Широкую известность принесла Крупину повесть "Живая вода" (1980), осуществляющая знакомый мировой литературе конца 19 – начала 20 вв. социально-психологический эксперимент на основе жизнеподобной ситуации: открытия в одной деревне некоего целебного источника, освобождающего население от пагубной русской привычки – алкоголизма, полная гротескной фантазии, юмора, иронии и грусти, оплакивающая нравственную деградацию русского мужика и надеющаяся на сказочное его исцеление "живой водой". По повести был снят кинофильм "Сам я - вятский уроженец" (в главных ролях - Михаил Ульянов, Евгений Лебедев, Сергей Гармаш; режиссер Виталий Кольцов).

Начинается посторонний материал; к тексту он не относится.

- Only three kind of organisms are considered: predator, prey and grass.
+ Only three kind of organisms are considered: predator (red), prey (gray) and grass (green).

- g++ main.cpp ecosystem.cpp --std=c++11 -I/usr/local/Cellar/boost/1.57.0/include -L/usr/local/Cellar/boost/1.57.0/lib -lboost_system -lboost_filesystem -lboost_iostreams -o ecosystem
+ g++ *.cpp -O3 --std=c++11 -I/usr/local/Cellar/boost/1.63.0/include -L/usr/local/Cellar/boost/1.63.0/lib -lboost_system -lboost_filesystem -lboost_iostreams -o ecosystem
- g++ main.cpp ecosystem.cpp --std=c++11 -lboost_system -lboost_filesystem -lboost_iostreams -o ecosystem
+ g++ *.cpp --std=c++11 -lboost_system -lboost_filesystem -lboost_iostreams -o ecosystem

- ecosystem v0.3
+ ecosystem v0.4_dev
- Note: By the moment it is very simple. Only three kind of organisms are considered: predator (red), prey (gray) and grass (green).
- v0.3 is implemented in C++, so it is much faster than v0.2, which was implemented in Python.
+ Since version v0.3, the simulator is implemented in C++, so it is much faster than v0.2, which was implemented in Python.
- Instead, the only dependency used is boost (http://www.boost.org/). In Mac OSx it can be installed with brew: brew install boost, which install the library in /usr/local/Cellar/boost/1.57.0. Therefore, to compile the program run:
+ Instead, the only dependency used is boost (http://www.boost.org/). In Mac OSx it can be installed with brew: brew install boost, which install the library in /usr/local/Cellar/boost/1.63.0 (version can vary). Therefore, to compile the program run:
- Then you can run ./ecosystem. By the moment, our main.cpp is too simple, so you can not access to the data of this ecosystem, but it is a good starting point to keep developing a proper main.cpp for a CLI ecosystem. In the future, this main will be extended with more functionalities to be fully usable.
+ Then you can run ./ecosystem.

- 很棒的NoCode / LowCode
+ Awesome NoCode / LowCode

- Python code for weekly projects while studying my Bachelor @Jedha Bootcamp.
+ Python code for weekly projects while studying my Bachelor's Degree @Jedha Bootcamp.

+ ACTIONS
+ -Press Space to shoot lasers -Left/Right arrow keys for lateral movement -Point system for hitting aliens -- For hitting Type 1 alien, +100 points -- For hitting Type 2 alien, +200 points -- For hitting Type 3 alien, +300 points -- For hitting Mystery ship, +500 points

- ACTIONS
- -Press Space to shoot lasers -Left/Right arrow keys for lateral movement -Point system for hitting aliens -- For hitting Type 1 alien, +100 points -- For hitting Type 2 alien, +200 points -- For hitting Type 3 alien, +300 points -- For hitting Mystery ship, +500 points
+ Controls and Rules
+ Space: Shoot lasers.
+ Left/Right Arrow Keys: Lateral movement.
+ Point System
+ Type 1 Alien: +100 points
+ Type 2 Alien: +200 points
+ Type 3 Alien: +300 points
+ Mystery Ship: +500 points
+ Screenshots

В книге рассказывается история главного героя, который сталкивается с различными проблемами и препятствиями на протяжении всего своего путешествия. По пути он встречает множество второстепенных персонажей, которые играют важные роли в истории. Благодаря опыту главного героя книга исследует такие темы, как любовь, потеря, надежда и стойкость. По мере того, как главный герой преодолевает свои трудности, он усваивает ценные уроки жизни и растет как личность.
В основу произведений (сказы, легенды, поэмы, сказки) легли поэтические предания, бытующие на Южном Урале. Интерес поэтессы к фольклору вызван горячей, патриотической любовью к родному уральскому краю, его истории, природе. «Партизанская быль», «Сказание о незакатной заре», поэма «Трубач с Магнит-горы» и цикл стихов, основанные на современном материале, показывают преемственность героев легендарного прошлого и поколений людей, строящих социалистическое общество. Сборник адресован юношеству.
«Голодная степь» — роман о рабочем классе, о дружбе людей разных национальностей. Время действия романа — начало пятидесятых годов, место действия — Ленинград и Голодная степь в Узбекистане. Туда, на строящийся хлопкозавод, приезжают ленинградские рабочие-монтажники, чтобы собрать дизели и генераторы, пустить дизель-электрическую станцию. Большое место в романе занимают нравственные проблемы. Герои молоды, они любят, ревнуют, размышляют о жизни, о своем месте в ней.
Выразительность образов, сочный, щедрый юмор — отличают роман о нефтяниках «Твердая порода». Автор знакомит читателя с многонациональной бригадой буровиков. У каждого свой характер, у каждого своя жизнь, но судьба у всех общая — рабочая. Татары и русские, украинцы и армяне, казахи все вместе они и составляют ту «твердую породу», из которой создается рабочий коллектив.
Книга Ирины Гуро посвящена Москве и москвичам. В центре романа — судьба кадрового военного Дробитько, который по болезни вынужден оставить армию, но вновь находит себя в непривычной гражданской жизни, работая в коллективе людей, создающих красоту родного города, украшая его садами и парками. Случай сталкивает Дробитько с Лавровским, человеком, прошедшим сложный жизненный путь. Долгие годы провел он в эмиграции, но под конец жизни обрел родину. Писательница рассказывает о тех непростых обстоятельствах, в которых сложились характеры ее героев.
Повести, вошедшие в новую книгу писателя, посвящены нашей современности. Одна из них остро рассматривает проблемы семьи. Другая рассказывает о профессиональной нечистоплотности врача, терпящего по этой причине нравственный крах. Повесть «Воин» — о том, как нелегко приходится человеку, которому до всего есть дело. Повесть «Порог» — о мужественном уходе из жизни человека, достойно ее прожившего.